## Task:
Lines to restate from the data below: from the one containing "[224,776,368,794] <repository>; ->" to the one containing "[147,801,302,821] .\<repository> ->", both included. Give them again exactly, and only them.

## Input for this task:
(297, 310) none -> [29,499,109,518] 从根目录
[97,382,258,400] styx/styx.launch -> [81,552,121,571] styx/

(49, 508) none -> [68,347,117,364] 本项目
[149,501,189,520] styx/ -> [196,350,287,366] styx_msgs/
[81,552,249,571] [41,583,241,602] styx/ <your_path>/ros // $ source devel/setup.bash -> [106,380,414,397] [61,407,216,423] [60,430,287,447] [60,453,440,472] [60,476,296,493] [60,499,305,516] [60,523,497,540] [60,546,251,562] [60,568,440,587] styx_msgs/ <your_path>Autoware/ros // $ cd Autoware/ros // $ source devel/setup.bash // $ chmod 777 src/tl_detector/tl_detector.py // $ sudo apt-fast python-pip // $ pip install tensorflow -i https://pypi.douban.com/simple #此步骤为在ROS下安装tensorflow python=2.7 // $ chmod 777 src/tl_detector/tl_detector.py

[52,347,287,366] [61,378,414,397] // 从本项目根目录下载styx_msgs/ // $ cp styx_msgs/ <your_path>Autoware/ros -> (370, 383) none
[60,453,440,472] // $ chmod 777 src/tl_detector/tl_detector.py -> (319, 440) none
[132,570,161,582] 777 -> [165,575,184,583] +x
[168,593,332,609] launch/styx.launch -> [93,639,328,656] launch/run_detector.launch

==

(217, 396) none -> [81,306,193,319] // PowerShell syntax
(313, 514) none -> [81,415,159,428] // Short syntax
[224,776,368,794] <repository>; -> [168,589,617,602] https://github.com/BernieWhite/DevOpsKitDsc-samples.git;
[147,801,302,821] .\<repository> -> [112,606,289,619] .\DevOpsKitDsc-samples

---

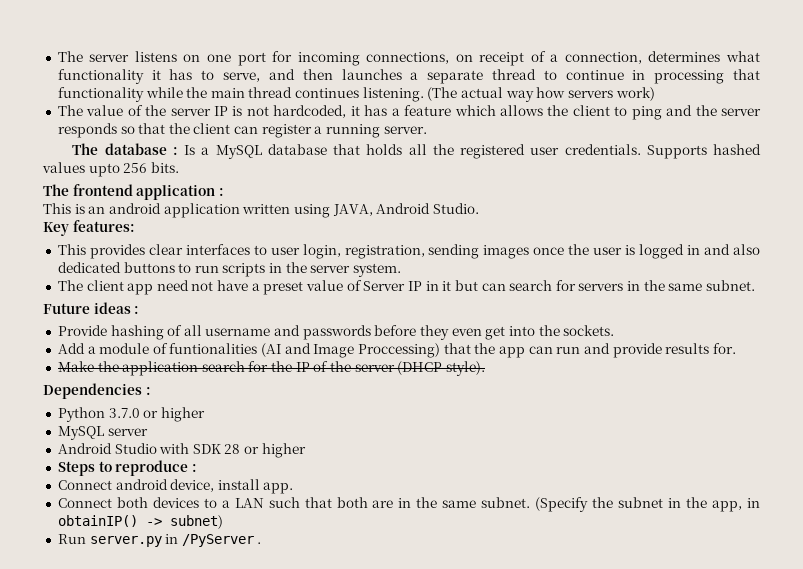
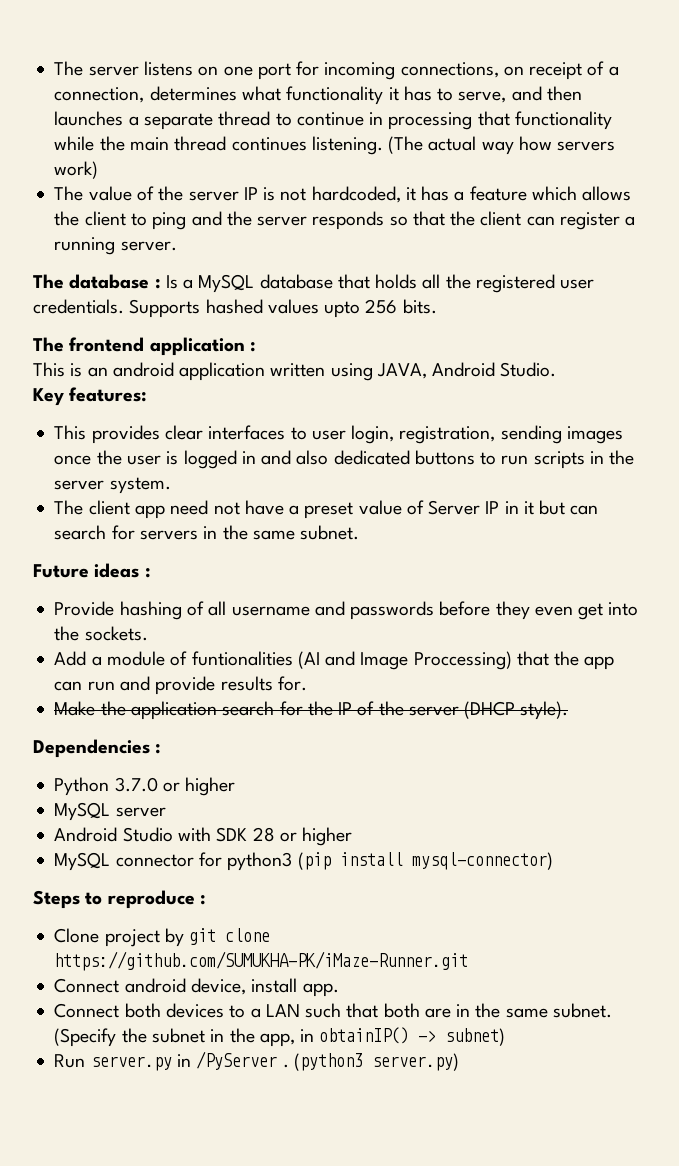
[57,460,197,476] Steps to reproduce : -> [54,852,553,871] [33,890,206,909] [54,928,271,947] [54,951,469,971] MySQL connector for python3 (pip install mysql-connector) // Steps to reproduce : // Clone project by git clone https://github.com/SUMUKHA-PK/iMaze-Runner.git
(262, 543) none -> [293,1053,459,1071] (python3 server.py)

## Solution to this task:
[224,776,368,794] <repository>; -> [168,589,617,602] https://github.com/BernieWhite/DevOpsKitDsc-samples.git;
[147,801,302,821] .\<repository> -> [112,606,289,619] .\DevOpsKitDsc-samples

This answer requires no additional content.